[ENTRIES SUPPLIED]

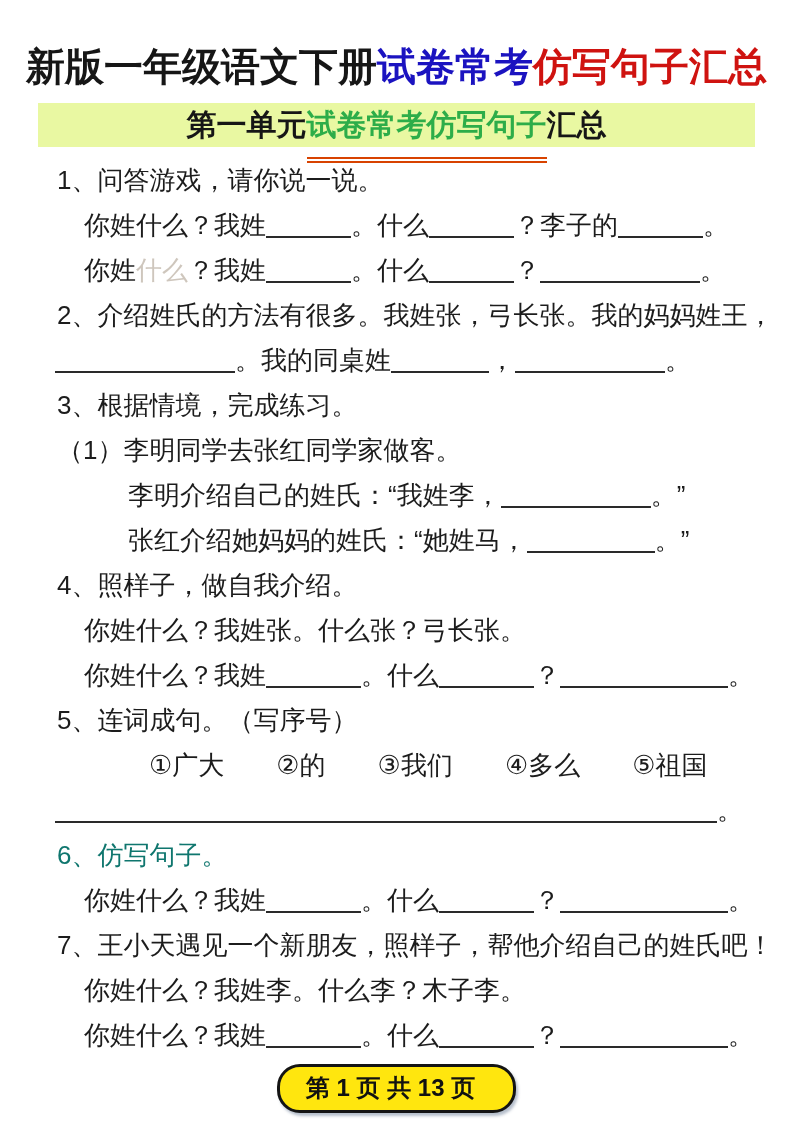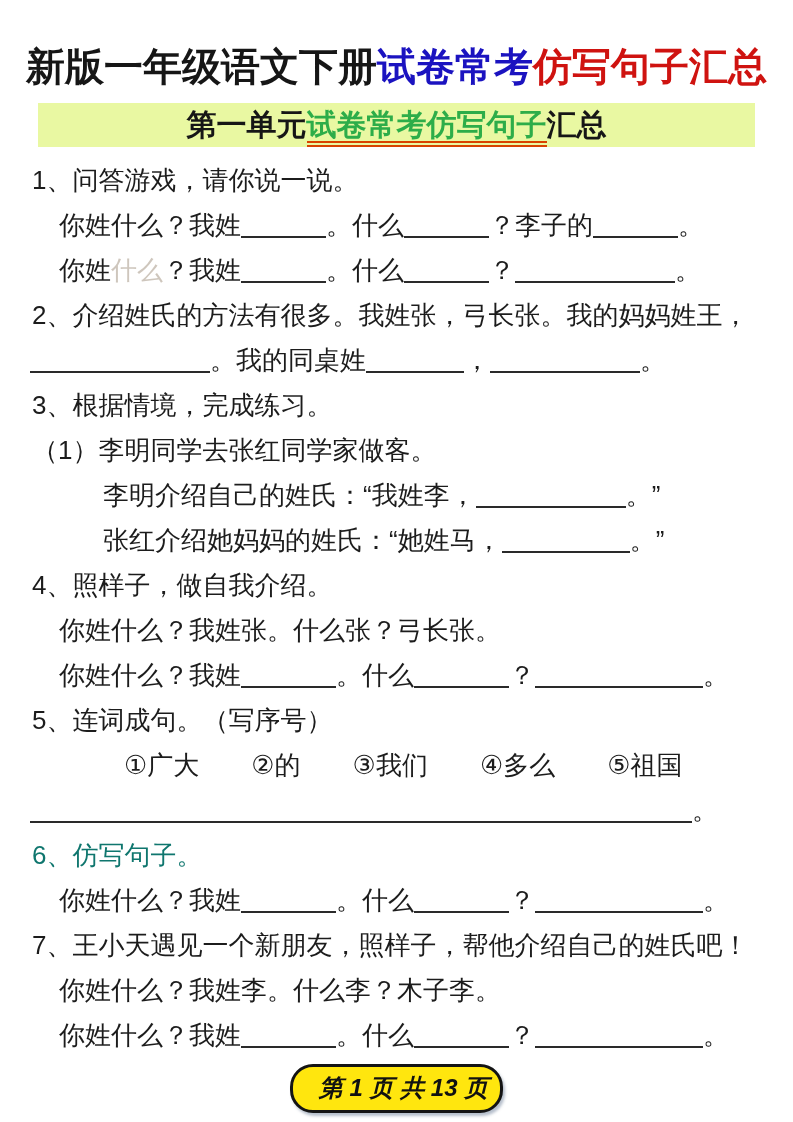--- a/index.html
+++ b/index.html
@@ -27,23 +27,23 @@
     margin: 11px 38px 0 38px;
     height: 44px;
     text-align: center;
     font-size: 30px;
     font-weight: bold;
     line-height: 44px;
     white-space: nowrap;
   }
   .banner-highlight {
     border-bottom: 6px double;
-    padding-bottom: 0px;
+    padding-bottom: 16px;
   }
-  .exercise-area { margin-top: 8px; }
+  .exercise-area { margin-top: 8px; margin-left: 25px; }
   .line { height: 45px; position: relative; }
   .line-content {
     position: absolute;
     bottom: 5px;
     white-space: nowrap;
     font-size: 26px;
     font-weight: 500;
     color: #1c1c1c;
     line-height: 30px;
   }
@@ -58,29 +58,28 @@
     border-bottom: 2.5px solid #2a2a2a;
     transform: translateY(4px);
   }
   .seg-faded { color: #b5a99a; opacity: 0.65; }
   .footer-wrap {
     margin-top: 9px;
     text-align: center;
   }
   .footer-pill {
     display: inline-block;
-    padding: 5px 12px 6px 26px;
+    padding: 5px 38px 6px 26px;
     border: 3px solid #141414;
     border-radius: 23px;
     font-size: 24px;
     font-weight: bold;
     color: #111111;
     box-shadow: 2px 3px 3px rgba(90,110,140,0.45);
     white-space: nowrap;
-    font-style: italic;
   }
 </style>
 </head>
 <body>
 
 <div class="page">
 
   <h1 class="main-title">
     <span style="color: rgb(22, 22, 22);">新版一年级语文下册</span><span style="color: rgb(27, 19, 192);">试卷常考</span><span style="color: rgb(207, 19, 16);">仿写句子汇总</span>
   </h1>

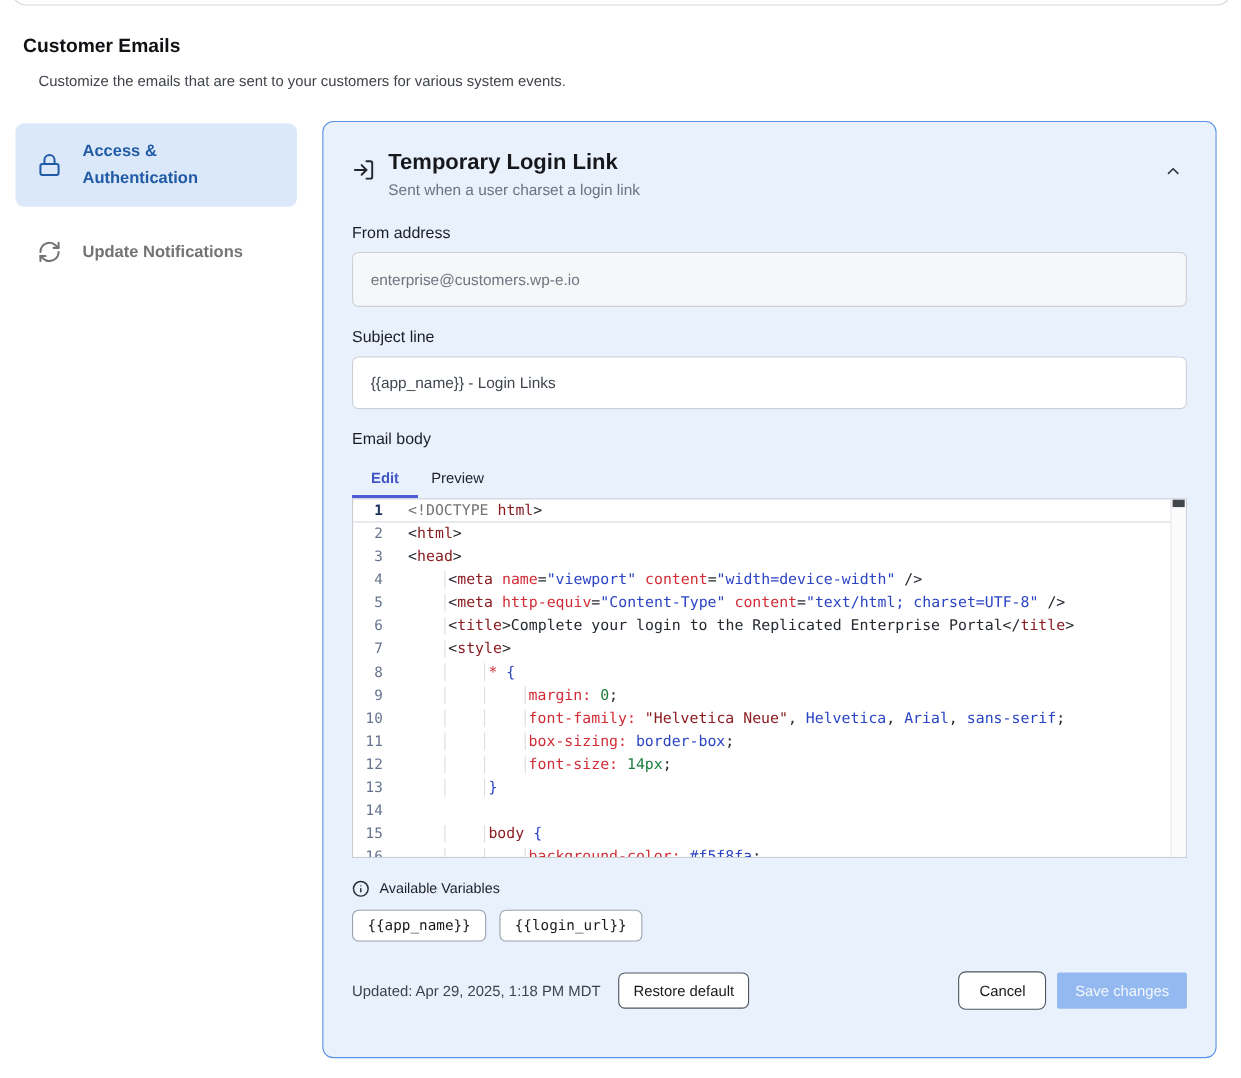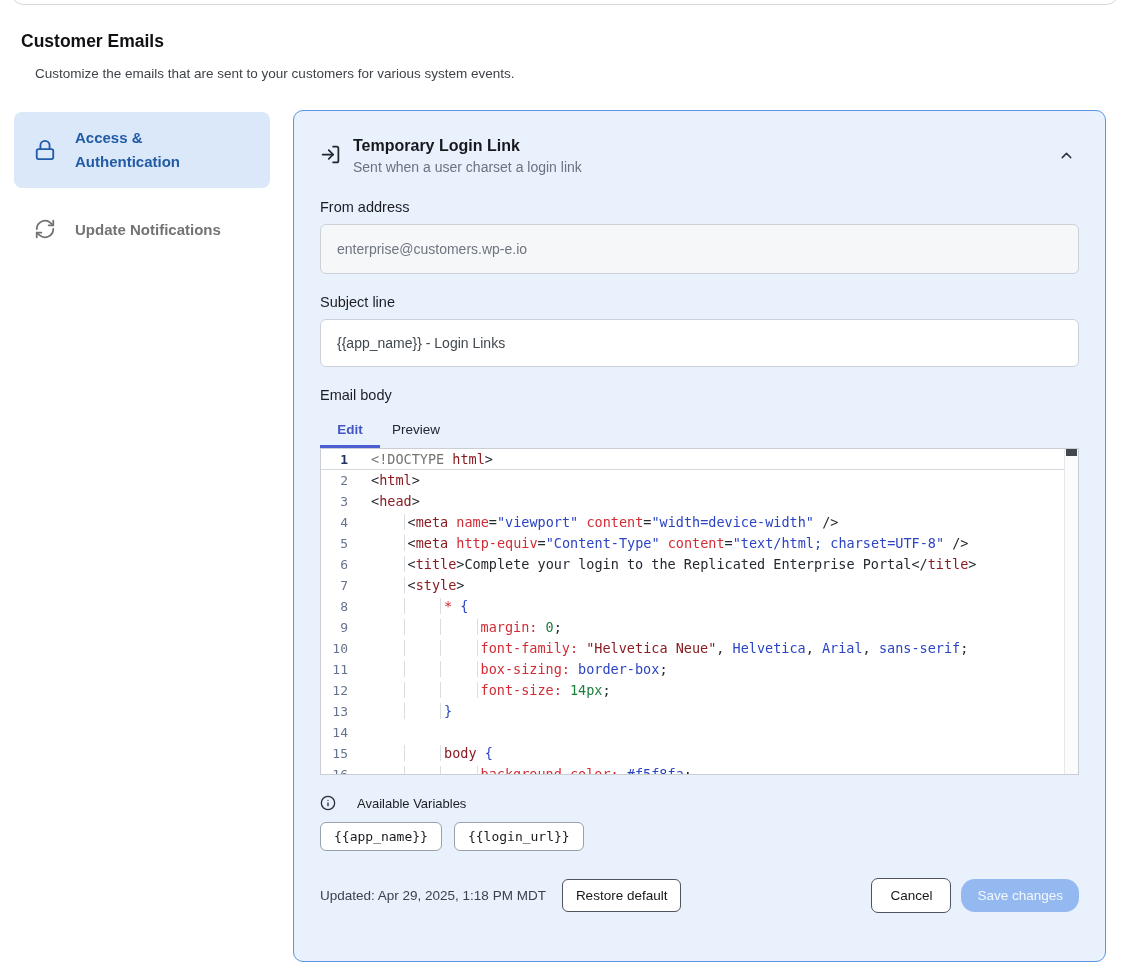--- a/index.html
+++ b/index.html
@@ -31,21 +31,21 @@
   
   .card {
     position:absolute; left:293px; top:110px; width:813px; height:852px;
     background:#e9f1fd; border:1.5px solid #5b93e4; border-radius:10px;
     padding:26px 26px 24px 26px;
   }
   .card-head { display:flex; align-items:flex-start; gap:12px; margin-bottom:24px; }
   .head-icon { width:21px; height:21px; margin-top:7px; color:#23262b; }
   .head-icon svg { width:21px; height:21px; display:block; }
   .head-text { flex:1; }
-  .card-title { font-size:16px; font-weight:700; color:#17181c; margin-bottom:4px; }
+  .card-title { font-size:20px; font-weight:700; color:#17181c; margin-bottom:4px; }
   .card-subtitle { font-size:14px; color:#6b7280; }
   .collapse-btn { background:none; border:none; cursor:pointer; padding:4px; margin-top:6px; color:#31353b; }
   .collapse-btn svg { width:17px; height:17px; display:block; }
 
   .field-label { font-size:14.5px; color:#1c1e23; margin-bottom:9px; }
   .tfield {
     width:100%; height:50px; border:1px solid #ccd1d8; border-radius:6px;
     font-family:"Liberation Sans", sans-serif; font-size:14px; padding:0 16px; outline:none;
   }
   .tfield.muted { background:#f6f7f9; color:#6e7580; }
@@ -86,40 +86,40 @@
   .tok-num { color:#1b7e3c; }
   .tok-br  { color:#2b44c4; }
   .tok-ind { border-right:1px solid #dadde2; margin-right:3px; }
   .cm-scrollbar {
     position:absolute; top:0; right:0; bottom:0; width:14px;
     border-left:1px solid #e4e7eb; background:#fbfbfc;
   }
   .cm-thumb { position:absolute; left:1px; right:1px; top:0; height:7px; background:#42474e; cursor:pointer; }
 
   
-  .vars-row { display:flex; align-items:center; gap:21px; margin-top:20px; color:#1b1e22; }
+  .vars-row { display:flex; gap:9px; margin-top:20px; color:#1b1e22; }
   .vars-row svg { width:16px; height:16px; display:block; color:#2b2f36; }
   .vars-label { font-size:13px; font-weight:500; }
   .chips { display:flex; gap:12px; margin-top:11px; }
   .chip {
     background:#ffffff; border:1px solid #9aa2ac; border-radius:6px; cursor:pointer;
     font-family:"DejaVu Sans Mono", monospace; font-size:13px; color:#17191d; padding:6px 13px;
   }
 
   
   .foot { display:flex; align-items:center; margin-top:27px; }
   .updated { font-size:13.5px; color:#3c434d; }
   .btn {
     font-family:"Liberation Sans", sans-serif; font-size:13.5px; cursor:pointer;
     border-radius:6px; background:#ffffff; border:1px solid #4e545c; color:#15171a;
   }
   .btn.restore { margin-left:16px; padding:8px 13px; }
   .btn.cancel { margin-left:auto; padding:9px 18px; border-radius:7px;text-align:center; }
   .btn.save {
-    margin-left:10px; padding:9px 16px; border:none; background:#93b9f0; color:#f4f7fd; border-radius:14px;
+    margin-left:10px; padding:9px 16px; border:none; background:#93b9f0; color:#f4f7fd; border-radius:2px;
   }
 </style>
 </head>
 <body>
 
 <div class="prev-card-edge"></div>
 
 <h1 class="page-title">Customer Emails</h1>
 <div class="page-subtitle">Customize the emails that are sent to your customers for various system events.</div>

[/ENTRIES SUPPLIED]

### [WHAT THE TASK REQUIRES]
A faithful copy of each entry is required, and no picture may be carried into it.

### [ANSWER SECTION]
--- a/index.html
+++ b/index.html
@@ -27,23 +27,23 @@
     margin: 11px 38px 0 38px;
     height: 44px;
     text-align: center;
     font-size: 30px;
     font-weight: bold;
     line-height: 44px;
     white-space: nowrap;
   }
   .banner-highlight {
     border-bottom: 6px double;
-    padding-bottom: 0px;
+    padding-bottom: 16px;
   }
-  .exercise-area { margin-top: 8px; }
+  .exercise-area { margin-top: 8px; margin-left: 25px; }
   .line { height: 45px; position: relative; }
   .line-content {
     position: absolute;
     bottom: 5px;
     white-space: nowrap;
     font-size: 26px;
     font-weight: 500;
     color: #1c1c1c;
     line-height: 30px;
   }
@@ -58,29 +58,28 @@
     border-bottom: 2.5px solid #2a2a2a;
     transform: translateY(4px);
   }
   .seg-faded { color: #b5a99a; opacity: 0.65; }
   .footer-wrap {
     margin-top: 9px;
     text-align: center;
   }
   .footer-pill {
     display: inline-block;
-    padding: 5px 12px 6px 26px;
+    padding: 5px 38px 6px 26px;
     border: 3px solid #141414;
     border-radius: 23px;
     font-size: 24px;
     font-weight: bold;
     color: #111111;
     box-shadow: 2px 3px 3px rgba(90,110,140,0.45);
     white-space: nowrap;
-    font-style: italic;
   }
 </style>
 </head>
 <body>
 
 <div class="page">
 
   <h1 class="main-title">
     <span style="color: rgb(22, 22, 22);">新版一年级语文下册</span><span style="color: rgb(27, 19, 192);">试卷常考</span><span style="color: rgb(207, 19, 16);">仿写句子汇总</span>
   </h1>

--- a/index.html
+++ b/index.html
@@ -31,21 +31,21 @@
   
   .card {
     position:absolute; left:293px; top:110px; width:813px; height:852px;
     background:#e9f1fd; border:1.5px solid #5b93e4; border-radius:10px;
     padding:26px 26px 24px 26px;
   }
   .card-head { display:flex; align-items:flex-start; gap:12px; margin-bottom:24px; }
   .head-icon { width:21px; height:21px; margin-top:7px; color:#23262b; }
   .head-icon svg { width:21px; height:21px; display:block; }
   .head-text { flex:1; }
-  .card-title { font-size:16px; font-weight:700; color:#17181c; margin-bottom:4px; }
+  .card-title { font-size:20px; font-weight:700; color:#17181c; margin-bottom:4px; }
   .card-subtitle { font-size:14px; color:#6b7280; }
   .collapse-btn { background:none; border:none; cursor:pointer; padding:4px; margin-top:6px; color:#31353b; }
   .collapse-btn svg { width:17px; height:17px; display:block; }
 
   .field-label { font-size:14.5px; color:#1c1e23; margin-bottom:9px; }
   .tfield {
     width:100%; height:50px; border:1px solid #ccd1d8; border-radius:6px;
     font-family:"Liberation Sans", sans-serif; font-size:14px; padding:0 16px; outline:none;
   }
   .tfield.muted { background:#f6f7f9; color:#6e7580; }
@@ -86,40 +86,40 @@
   .tok-num { color:#1b7e3c; }
   .tok-br  { color:#2b44c4; }
   .tok-ind { border-right:1px solid #dadde2; margin-right:3px; }
   .cm-scrollbar {
     position:absolute; top:0; right:0; bottom:0; width:14px;
     border-left:1px solid #e4e7eb; background:#fbfbfc;
   }
   .cm-thumb { position:absolute; left:1px; right:1px; top:0; height:7px; background:#42474e; cursor:pointer; }
 
   
-  .vars-row { display:flex; align-items:center; gap:21px; margin-top:20px; color:#1b1e22; }
+  .vars-row { display:flex; gap:9px; margin-top:20px; color:#1b1e22; }
   .vars-row svg { width:16px; height:16px; display:block; color:#2b2f36; }
   .vars-label { font-size:13px; font-weight:500; }
   .chips { display:flex; gap:12px; margin-top:11px; }
   .chip {
     background:#ffffff; border:1px solid #9aa2ac; border-radius:6px; cursor:pointer;
     font-family:"DejaVu Sans Mono", monospace; font-size:13px; color:#17191d; padding:6px 13px;
   }
 
   
   .foot { display:flex; align-items:center; margin-top:27px; }
   .updated { font-size:13.5px; color:#3c434d; }
   .btn {
     font-family:"Liberation Sans", sans-serif; font-size:13.5px; cursor:pointer;
     border-radius:6px; background:#ffffff; border:1px solid #4e545c; color:#15171a;
   }
   .btn.restore { margin-left:16px; padding:8px 13px; }
   .btn.cancel { margin-left:auto; padding:9px 18px; border-radius:7px;text-align:center; }
   .btn.save {
-    margin-left:10px; padding:9px 16px; border:none; background:#93b9f0; color:#f4f7fd; border-radius:14px;
+    margin-left:10px; padding:9px 16px; border:none; background:#93b9f0; color:#f4f7fd; border-radius:2px;
   }
 </style>
 </head>
 <body>
 
 <div class="prev-card-edge"></div>
 
 <h1 class="page-title">Customer Emails</h1>
 <div class="page-subtitle">Customize the emails that are sent to your customers for various system events.</div>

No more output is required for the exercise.